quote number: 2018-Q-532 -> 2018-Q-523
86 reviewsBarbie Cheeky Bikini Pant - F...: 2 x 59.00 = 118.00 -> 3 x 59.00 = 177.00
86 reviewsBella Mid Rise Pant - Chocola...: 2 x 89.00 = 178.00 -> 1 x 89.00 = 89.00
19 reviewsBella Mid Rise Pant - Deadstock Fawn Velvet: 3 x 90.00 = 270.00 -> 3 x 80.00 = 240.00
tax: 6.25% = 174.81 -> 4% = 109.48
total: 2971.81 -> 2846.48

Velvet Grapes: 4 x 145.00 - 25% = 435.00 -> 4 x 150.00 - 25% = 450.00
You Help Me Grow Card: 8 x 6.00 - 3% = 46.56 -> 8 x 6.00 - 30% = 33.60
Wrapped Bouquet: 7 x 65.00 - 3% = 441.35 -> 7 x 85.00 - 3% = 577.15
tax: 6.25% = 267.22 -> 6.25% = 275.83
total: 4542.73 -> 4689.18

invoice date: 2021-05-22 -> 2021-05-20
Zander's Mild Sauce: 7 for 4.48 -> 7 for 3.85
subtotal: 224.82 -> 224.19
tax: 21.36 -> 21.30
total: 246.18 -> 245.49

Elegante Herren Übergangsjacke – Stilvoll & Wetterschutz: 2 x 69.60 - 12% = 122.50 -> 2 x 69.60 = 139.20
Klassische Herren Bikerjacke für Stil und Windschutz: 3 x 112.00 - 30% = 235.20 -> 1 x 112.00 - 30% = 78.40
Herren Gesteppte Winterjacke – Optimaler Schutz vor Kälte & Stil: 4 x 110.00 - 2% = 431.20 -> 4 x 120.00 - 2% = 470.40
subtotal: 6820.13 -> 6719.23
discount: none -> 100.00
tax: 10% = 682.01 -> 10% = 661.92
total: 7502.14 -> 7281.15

::::::::

* What you should do:
Every line of the listing above is to be set down again without any change.

* Reply to the exercise:
quote number: 2018-Q-532 -> 2018-Q-523
86 reviewsBarbie Cheeky Bikini Pant - F...: 2 x 59.00 = 118.00 -> 3 x 59.00 = 177.00
86 reviewsBella Mid Rise Pant - Chocola...: 2 x 89.00 = 178.00 -> 1 x 89.00 = 89.00
19 reviewsBella Mid Rise Pant - Deadstock Fawn Velvet: 3 x 90.00 = 270.00 -> 3 x 80.00 = 240.00
tax: 6.25% = 174.81 -> 4% = 109.48
total: 2971.81 -> 2846.48

Velvet Grapes: 4 x 145.00 - 25% = 435.00 -> 4 x 150.00 - 25% = 450.00
You Help Me Grow Card: 8 x 6.00 - 3% = 46.56 -> 8 x 6.00 - 30% = 33.60
Wrapped Bouquet: 7 x 65.00 - 3% = 441.35 -> 7 x 85.00 - 3% = 577.15
tax: 6.25% = 267.22 -> 6.25% = 275.83
total: 4542.73 -> 4689.18

invoice date: 2021-05-22 -> 2021-05-20
Zander's Mild Sauce: 7 for 4.48 -> 7 for 3.85
subtotal: 224.82 -> 224.19
tax: 21.36 -> 21.30
total: 246.18 -> 245.49

Elegante Herren Übergangsjacke – Stilvoll & Wetterschutz: 2 x 69.60 - 12% = 122.50 -> 2 x 69.60 = 139.20
Klassische Herren Bikerjacke für Stil und Windschutz: 3 x 112.00 - 30% = 235.20 -> 1 x 112.00 - 30% = 78.40
Herren Gesteppte Winterjacke – Optimaler Schutz vor Kälte & Stil: 4 x 110.00 - 2% = 431.20 -> 4 x 120.00 - 2% = 470.40
subtotal: 6820.13 -> 6719.23
discount: none -> 100.00
tax: 10% = 682.01 -> 10% = 661.92
total: 7502.14 -> 7281.15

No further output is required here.